Back to all articles
PIIMLSecurity

Regex is Not Enough: How We Built PII Detection That Doesn't Suck

PII detection is easy if you don't care about false positives. If you do, it's a nightmare. Here is how we combined Regex, Context, and ML to catch sensitive data without blocking legitimate users.

Regex is Not Enough: How We Built PII Detection That Doesn't Suck

Regex is Not Enough: How We Built PII Detection That Doesn't Suck

If you search for "how to detect credit card numbers in Python," you will find this regex: \b(?:\d[ -]*?){13,16}\b

If you deploy this regex to production, you will block:

  1. Git commit hashes.
  2. UUIDs.
  3. Product SKUs.
  4. Timestamps.

And you will annoy every single user who triggers it.

The "False Positive" Trap

PII (Personally Identifiable Information) detection is an exercise in probability.

  • "123-45-678" looks like a Social Security Number.
  • It is also a valid Part Number for a dishwasher.

If you block the dishwasher part number, your support bot becomes useless.

Our Hybrid Approach

We realized that relying on regex alone was impossible. We needed Context.

Layer 1: The Strict Regex (Fast)

We run highly specific regexes first. Instead of \d{9}, we look for \d{3}-\d{2}-\d{4}. We validate checksums (Luhn algorithm for credit cards). If the math doesn't check out, it's not a card.
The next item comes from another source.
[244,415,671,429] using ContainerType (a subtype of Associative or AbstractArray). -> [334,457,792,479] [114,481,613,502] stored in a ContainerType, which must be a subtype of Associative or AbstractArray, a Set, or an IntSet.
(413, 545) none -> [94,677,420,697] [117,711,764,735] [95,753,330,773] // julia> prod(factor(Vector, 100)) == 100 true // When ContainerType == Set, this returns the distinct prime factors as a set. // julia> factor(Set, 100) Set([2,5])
Layer 2: Contextual Keywords (Fast)

A number is just a number. A number near a word is a signal.

  • "SSN: 123-45-6789" -> High Confidence
  • "Part: 123-45-6789" -> Ignore

We built a lightweight scanner that looks for "anchor words" within a 5-token window of the match.
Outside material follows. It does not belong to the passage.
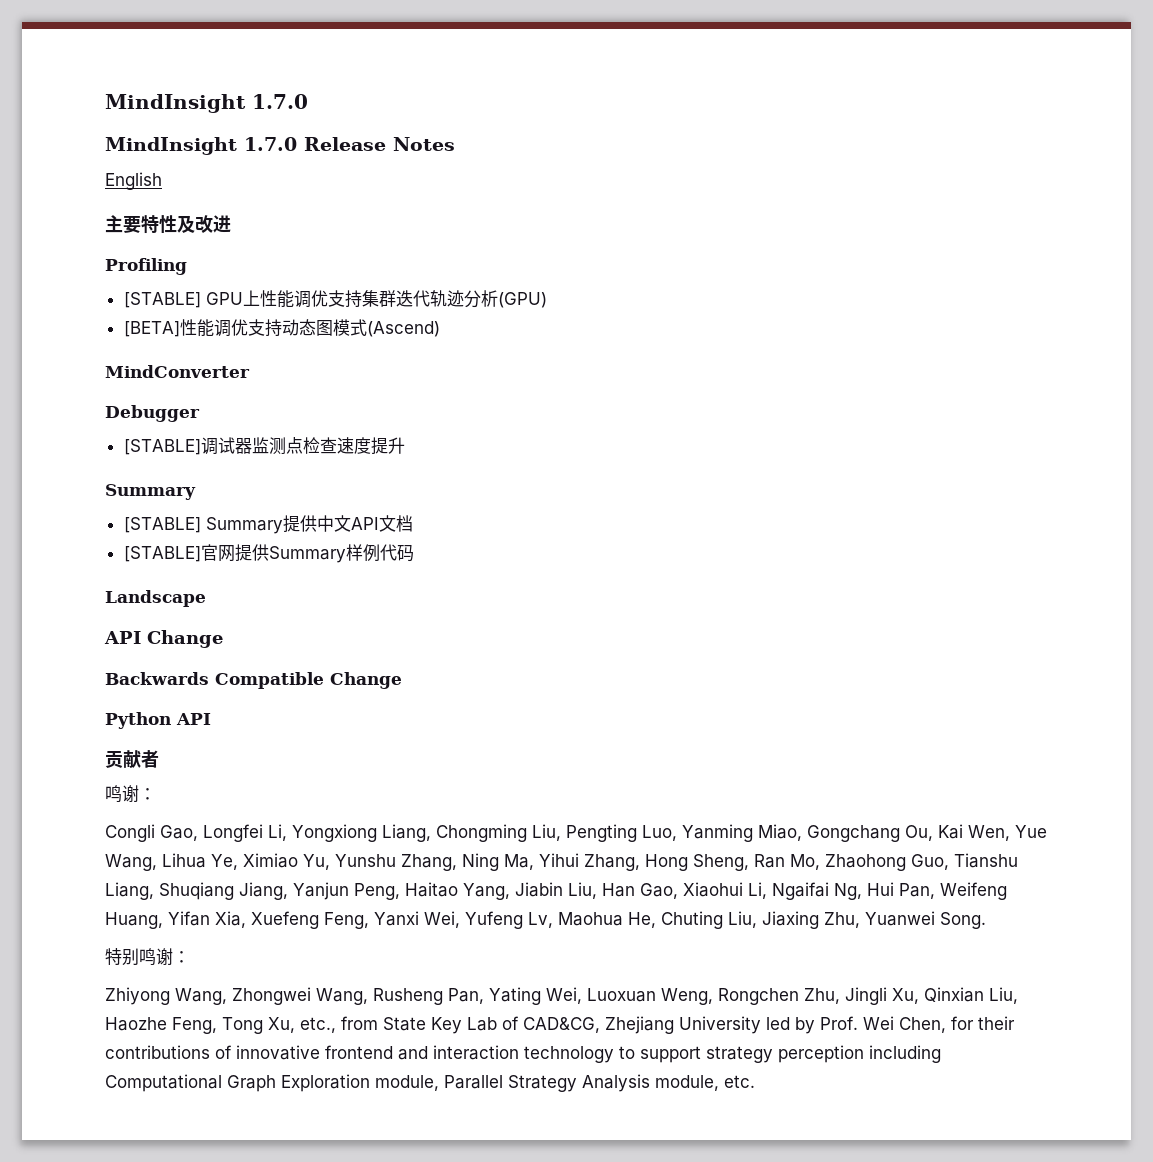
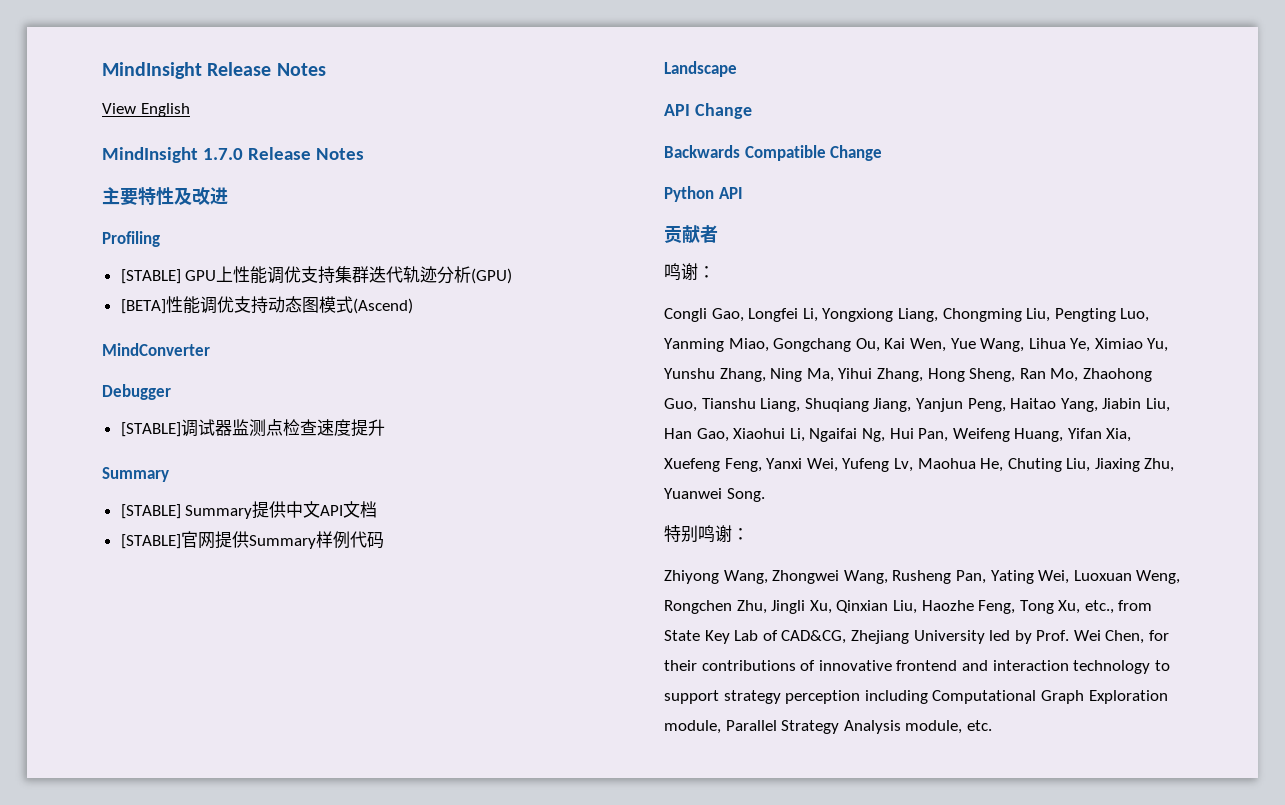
[105,94,308,113] MindInsight 1.7.0 -> [102,62,326,79] [102,103,190,117] MindInsight Release Notes // View English
[105,172,162,190] // English -> (364, 154) none

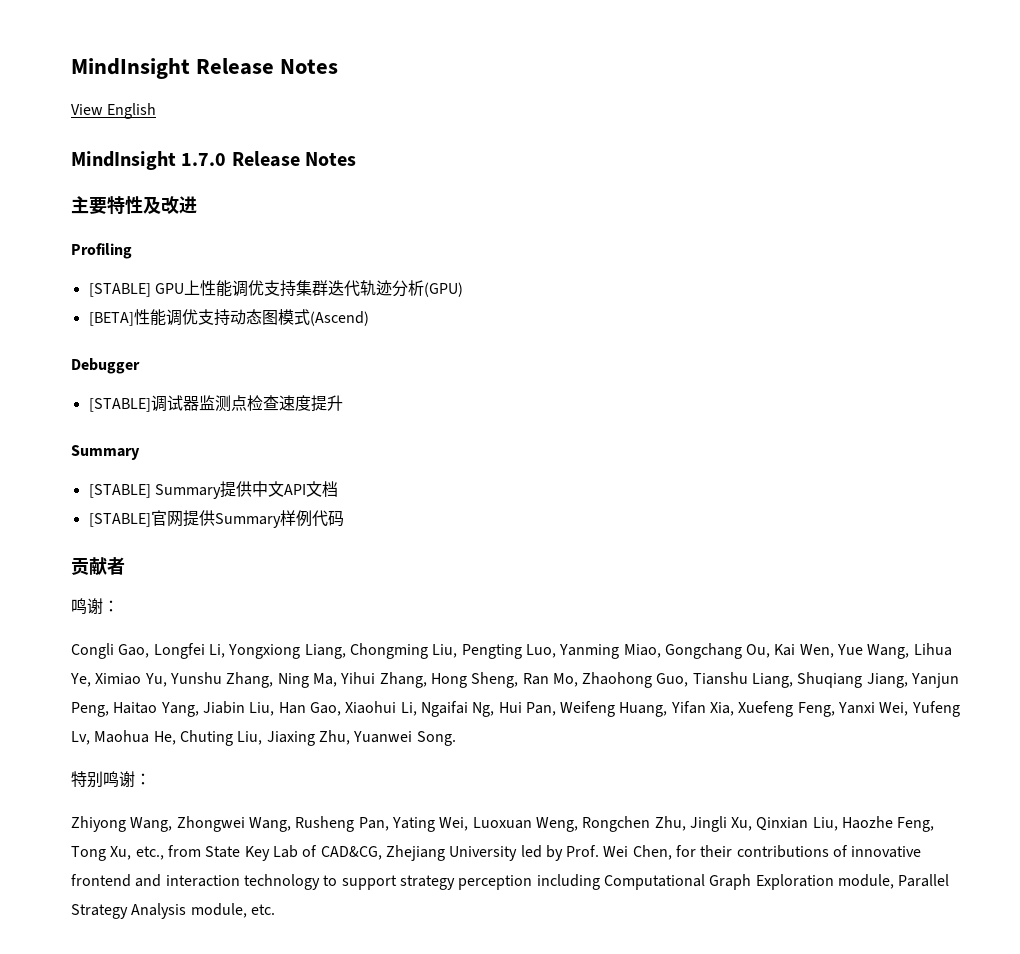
[102,343,210,356] // MindConverter -> (369, 318) none
[664,61,737,77] [664,103,752,119] [664,145,883,161] [664,186,743,202] // Landscape // API Change // Backwards Compatible Change // Python API -> (344, 518) none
Layer 3: Named Entity Recognition (Slow but Smart)

For the edge cases (names, addresses), regex fails completely. You can't write a regex for "John Smith."

We deployed a distilled BERT model fine-tuned for PII recognition. It runs only when Layer 1 and 2 are inconclusive. It understands that "I live at 123 Main St" is an address, but "I have 123 main issues" is not.

Redaction vs. Blocking

We also changed what we do when we find PII. Blocking is hostile. It tells the user "You did something wrong."
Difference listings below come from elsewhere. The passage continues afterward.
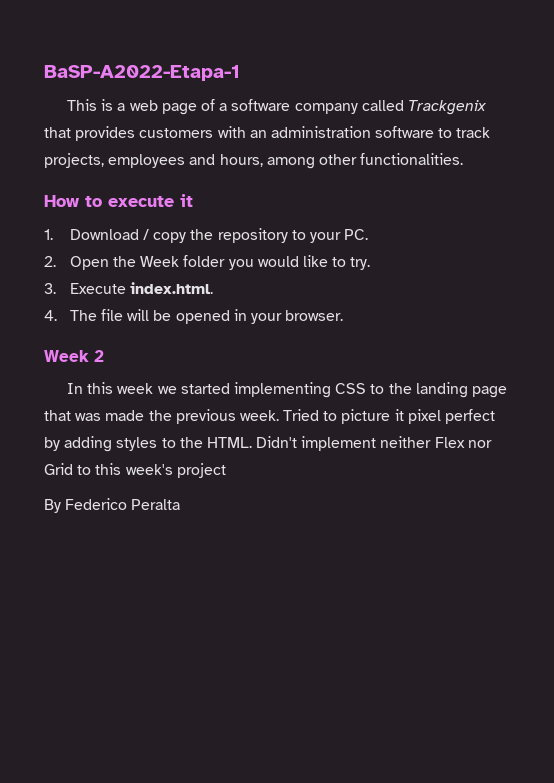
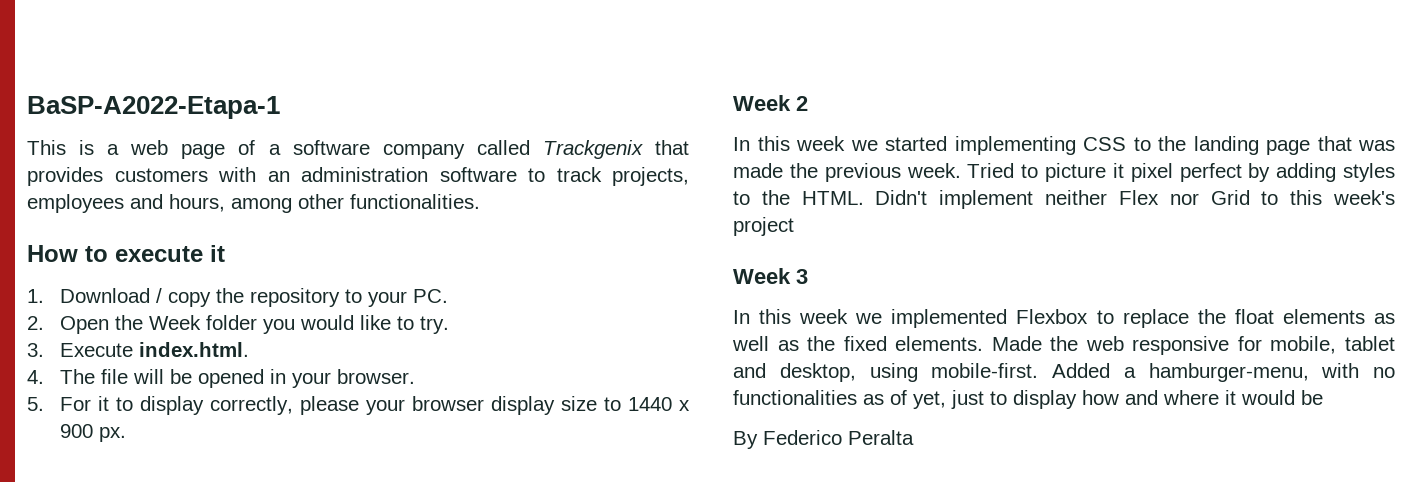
(344, 315) none -> [27,396,691,415] [59,424,126,442] // 5. For it to display correctly, please your browser display size to 1440 x 900 px.
(226, 470) none -> [733,268,808,284] [733,309,1395,328] [732,336,1395,355] [733,363,1395,382] [733,390,1323,409] // Week 3 // In this week we implemented Flexbox to replace the float elements as well as the fixed elements. Made the web responsive for mobile, tablet and desktop, using mobile-first. Added a hamburger-menu, with no functionalities as of yet, just to display how and where it would be

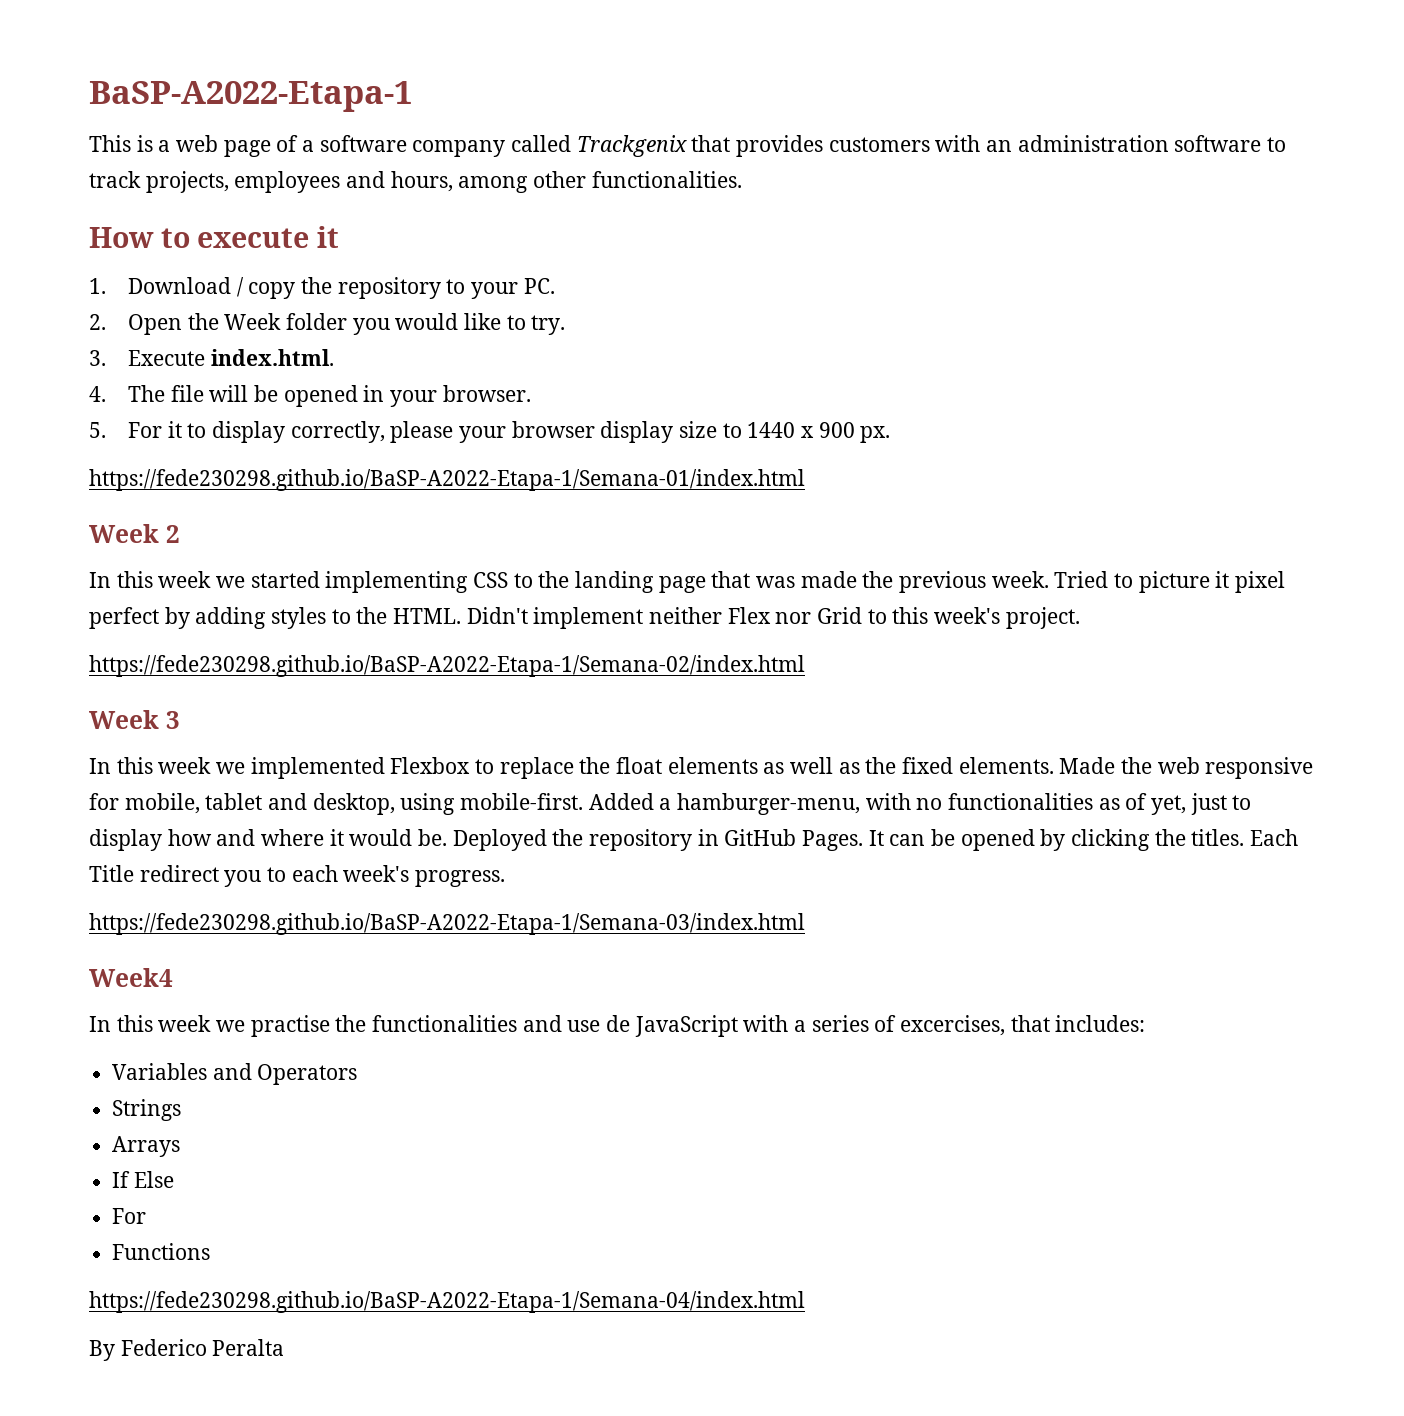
(126, 434) none -> [89,469,805,491] // https://fede230298.github.io/BaSP-A2022-Etapa-1/Semana-01/index.html
[733,217,794,236] project -> [1005,607,1080,629] [89,655,805,677] project. // https://fede230298.github.io/BaSP-A2022-Etapa-1/Semana-02/index.html
[1301,390,1323,405] be -> [418,829,1299,851] [89,865,506,887] [89,913,805,935] [89,968,173,987] [89,1015,1146,1037] [112,1063,358,1085] [112,1099,182,1121] [112,1136,181,1157] [112,1171,174,1188] [112,1208,147,1224] [112,1243,211,1260] [89,1291,805,1313] be. Deployed the repository in GitHub Pages. It can be opened by clicking the titles. Each Title redirect you to each week's progress. // https://fede230298.github.io/BaSP-A2022-Etapa-1/Semana-03/index.html // Week4 // In this week we practise the functionalities and use de JavaScript with a series of excercises, that includes: // Variables and Operators // Strings // Arrays // If Else // For // Functions // https://fede230298.github.io/BaSP-A2022-Etapa-1/Semana-04/index.html

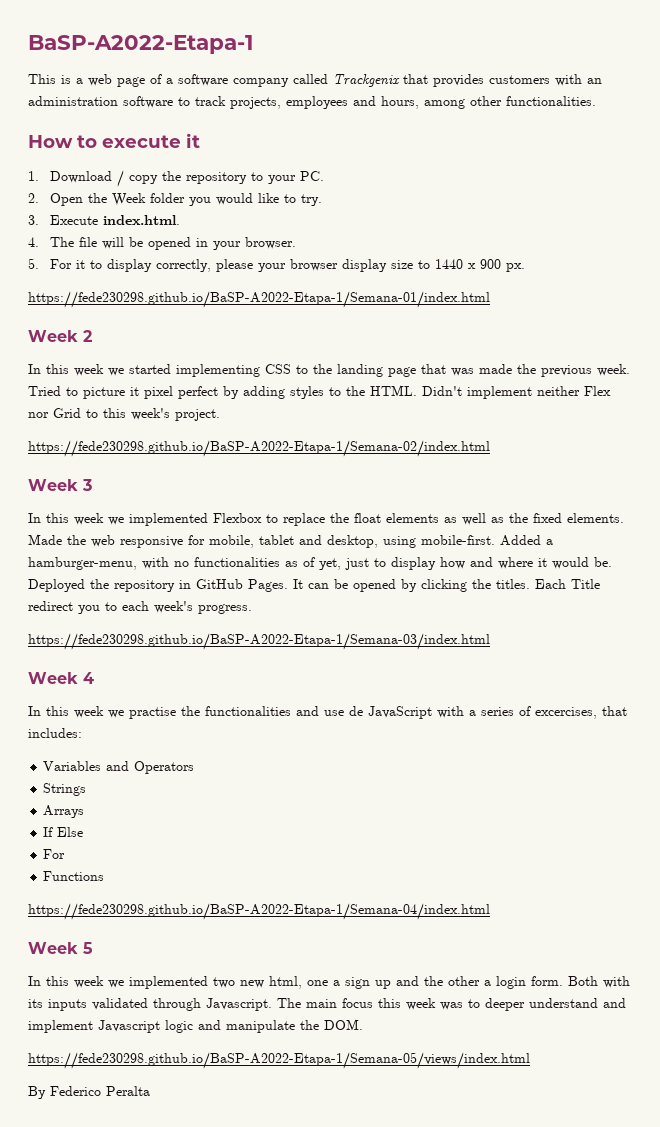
[89,968,173,987] Week4 -> [28,672,94,684] Week 4
(805, 1302) none -> [28,942,93,954] [28,976,630,989] [28,998,626,1011] [28,1019,363,1033] [28,1052,530,1069] // Week 5 // In this week we implemented two new html, one a sign up and the other a login form. Both with its inputs validated through Javascript. The main focus this week was to deeper understand and implement Javascript logic and manipulate the DOM. // https://fede230298.github.io/BaSP-A2022-Etapa-1/Semana-05/views/index.html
Redaction is helpful. We replace the PII with a token:

"My number is [PHONE_REDACTED]. Can you call me?"

The LLM receives the redacted prompt. It can still understand the intent ("User wants a call") without seeing the data.

Conclusion

Data protection isn't about finding patterns. It's about understanding meaning. If you aren't looking at context, you aren't detecting PII—you're just grepping for digits.